Workshop Proceedings of the 19th International AAAI Conference on Web and Social Media
Workshop: NLPSI 2025: First Workshop on Integrating NLP and Psychology to Study Social Interactions
DOI: 10.36190/2025.35Pragmatic inference remains a persistent challenge even for state-of-the-art large language models (LLMs). While prior efforts have focused on explicit tuning or training, this paper suggests that their limitations may not stem from a lack of inherent capability but from the absence of a multi-agent setup-since pragmatics, by nature, emerges in interaction. This study therefore proposes an adversarial multi-agent LLM framework, modeled after courtroom dynamics, in which a Semantic and a Pragmatic Agent debate scalar implicatures-an essential test of pragmatic competence-and a neutral Judge Agent adjudicates to reveal whether LLMs can derive pragmatic inferences or still default to literal semantics. Experimental results show a clear difference between the single-agent and multi-agent conditions.

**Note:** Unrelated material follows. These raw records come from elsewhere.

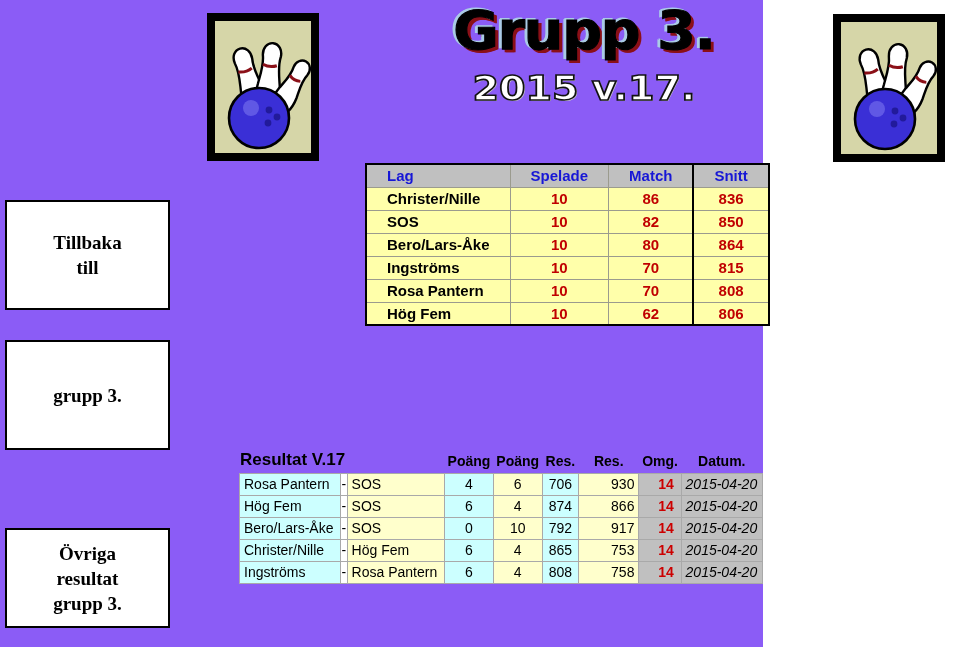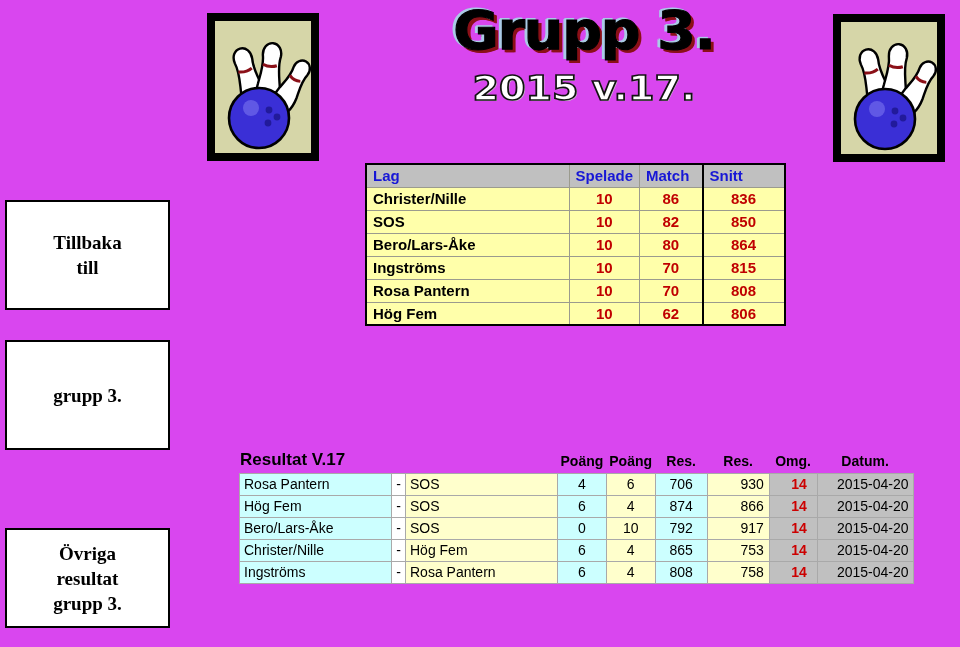--- a/index.html
+++ b/index.html
@@ -10,7 +10,7 @@
     font-family: "Liberation Sans", sans-serif;
     overflow: hidden;
   }
-  #page { position: relative; width: 960px; height: 647px; background:#d946ef; }
+  #page { position: relative; width: 763px; height: 647px; background:#8b5cf6; }
 
   
   .navbox {

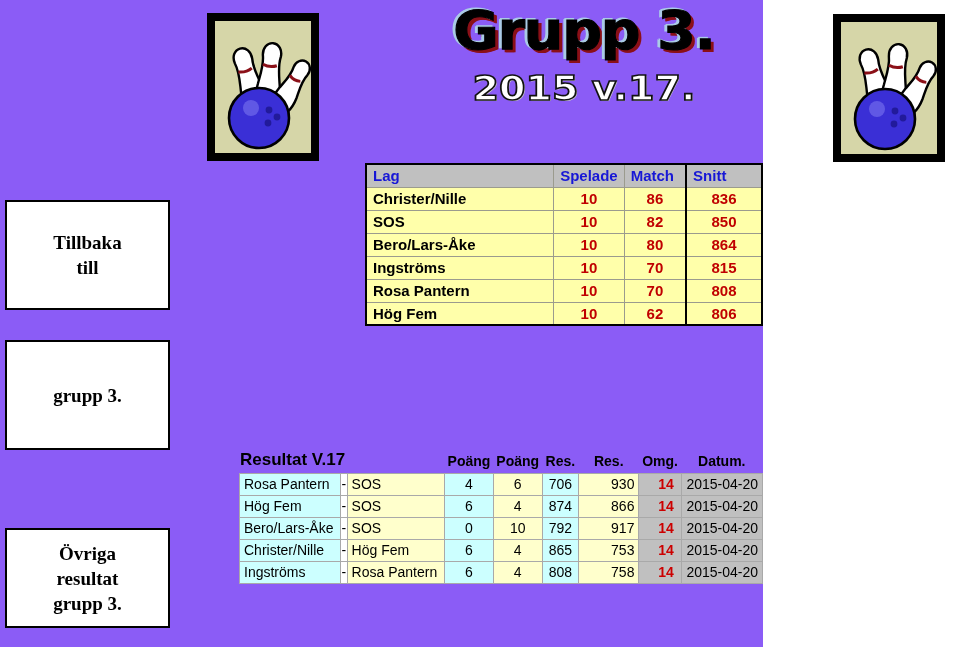--- a/index.html
+++ b/index.html
@@ -83,7 +83,7 @@
   }
   #standings th, #standings td {
     border: 1px solid #9b9b8e;
-    padding: 0 6px;
+    padding: 0 20px;
     height: 23px;
     white-space: nowrap;
   }

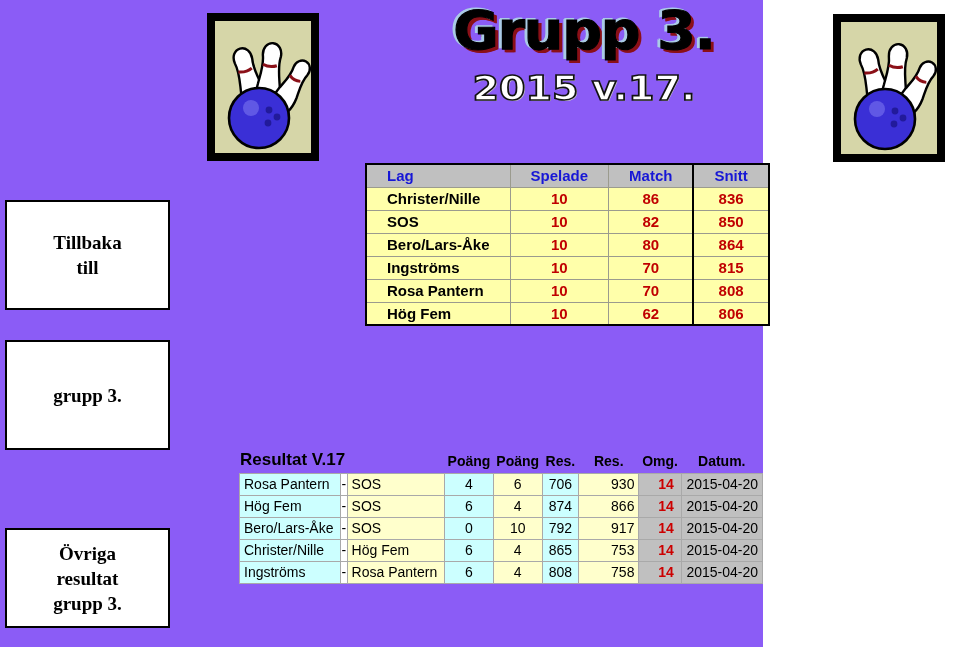--- a/index.html
+++ b/index.html
@@ -152,7 +152,7 @@
   #results td.ra    { background: #ccffff; color:#000; text-align: center; }
   #results td.rb    { background: #ffffcc; color:#000; text-align: center; padding-left: 32px; }
   #results td.omg   { background: #c0c0c0; color:#cc0000; font-weight: bold; text-align: center; padding-left: 16px; }
-  #results td.datum { background: #c0c0c0; color:#000; text-align: right; }
+  #results td.datum { background: #c0c0c0; color:#000; text-align: left; font-style: italic; }
   #results col.r-home { width: 152px; }
   #results col.r-dash { width: 14px; }
   #results col.r-away { width: 152px; }

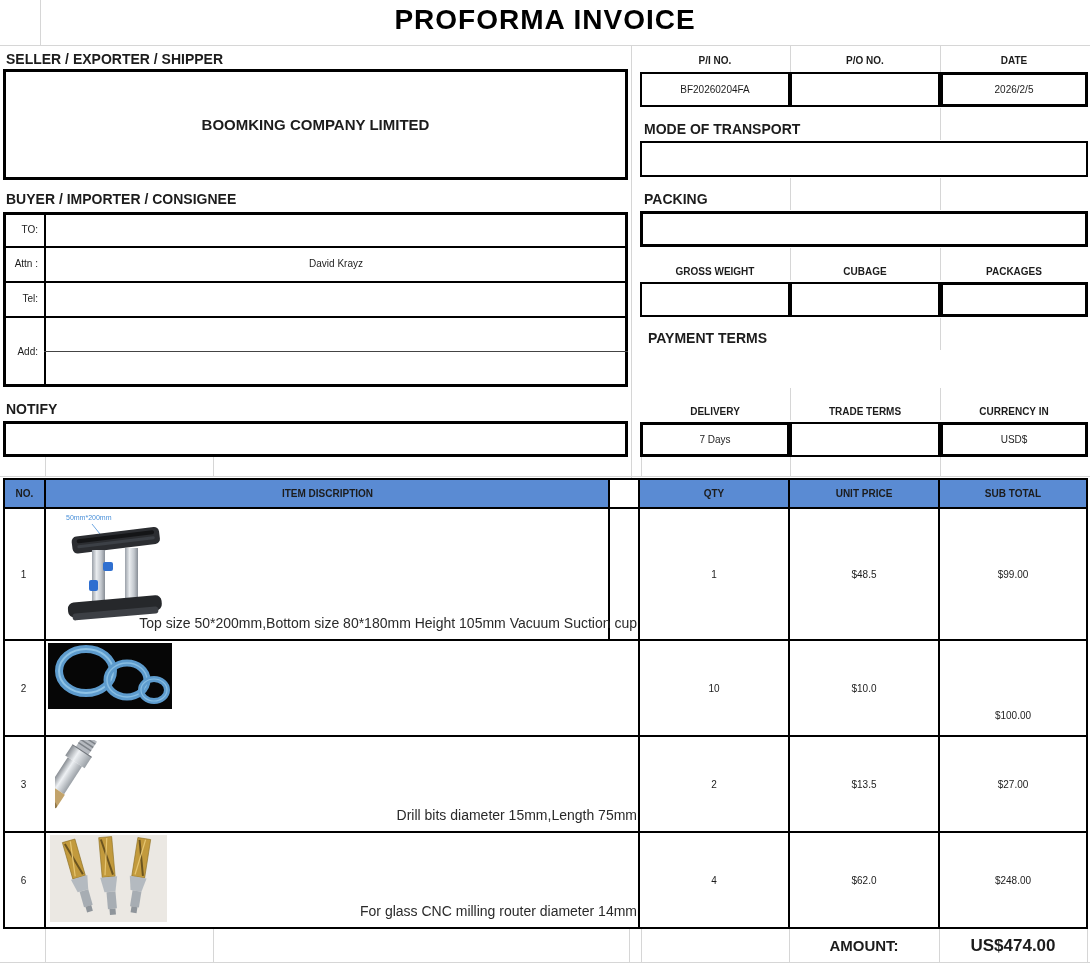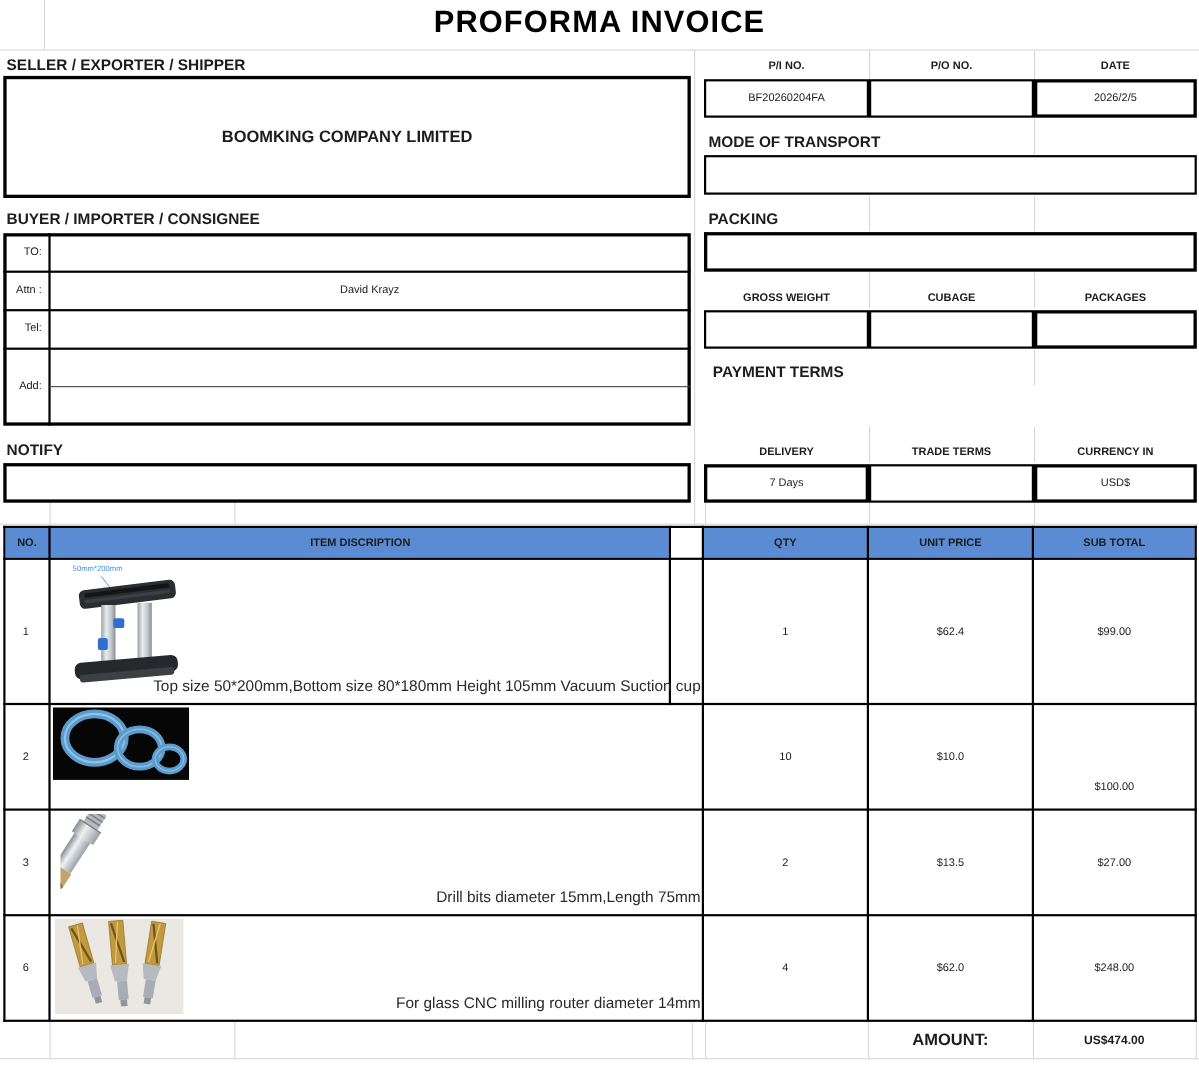--- a/index.html
+++ b/index.html
@@ -152,7 +152,7 @@
   <span class="note" style="left:66px;top:514px">50mm*200mm</span>
   <div class="desc" style="left:47px;top:615px;width:590px">Top size 50*200mm,Bottom size 80*180mm  Height 105mm Vacuum Suction cup</div>
   <div class="cell" style="left:640px;top:509px;width:148px;height:130px">1</div>
-  <div class="cell" style="left:790px;top:509px;width:148px;height:130px">$62.4</div>
+  <div class="cell" style="left:790px;top:509px;width:148px;height:130px">$48.5</div>
   <div class="cell" style="left:940px;top:509px;width:146px;height:130px">$99.00</div>
 
   <div class="cell" style="left:3px;top:641px;width:41px;height:94px">2</div>

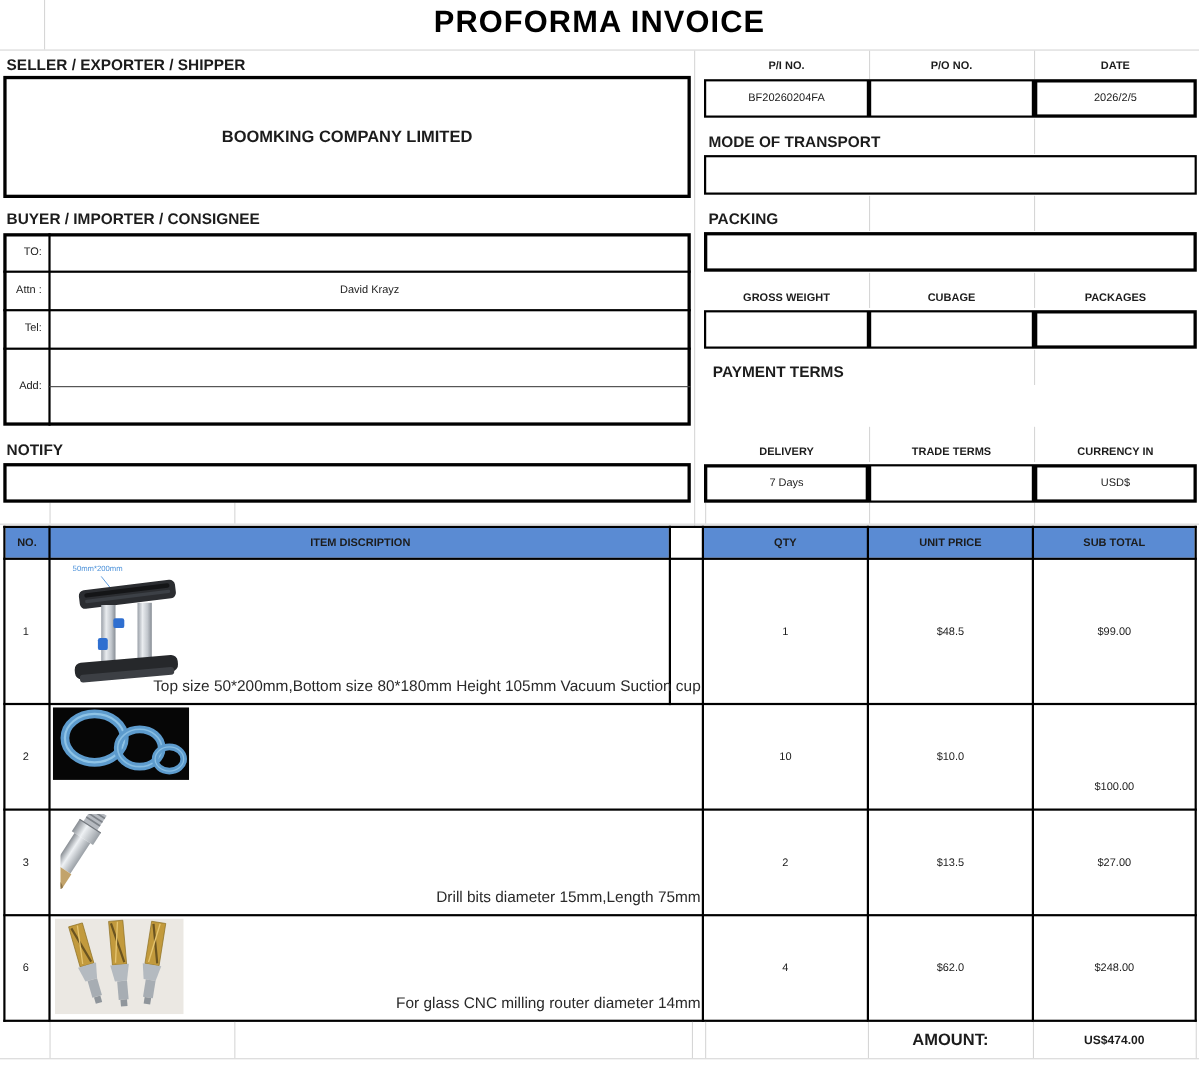--- a/index.html
+++ b/index.html
@@ -230,7 +230,7 @@
   <div class="cell" style="left:940px;top:833px;width:146px;height:94px">$248.00</div>
 
   <div class="cell bold" style="left:790px;top:929px;width:148px;height:33px;font-size:15px">AMOUNT:</div>
-  <div class="cell bold" style="left:940px;top:929px;width:146px;height:33px;font-size:11px">US$474.00</div>
+  <div class="cell bold" style="left:940px;top:929px;width:146px;height:33px;font-size:17px">US$474.00</div>
   <div class="gline" style="left:45px;top:929px;width:1px;height:33px"></div>
   <div class="gline" style="left:213px;top:929px;width:1px;height:33px"></div>
   <div class="gline" style="left:629px;top:929px;width:1px;height:33px"></div>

In the former, the Judge Agent received the same prompt but without access to agent reasoning, and defaulted to a semantic interpretation as observed in prior findings. In the latter, however, the same model successfully derived the implicature-closely aligning with human scalar implicature patterns. This contrast suggests that effective pragmatic reasoning in LLMs arises not from additional tuning, but from contextualized interaction-specifically the kind enabled by a multi-agent framework, which allows latent pragmatic abilities to surface through exposure to competing interpretations. Their pragmatic inference, however, is not indiscriminate. It is modulated by discourse structure, computing scalar implicatures when the implicature-bearing term is foregrounded but defaulting to semantic interpretations when less salient. This study also contributes to the ongoing debate on whether LLMs genuinely engage in pragmatic reasoning or merely simulate it statistically, raising broader discussions about their validity as cognitive models of human linguistic behavior.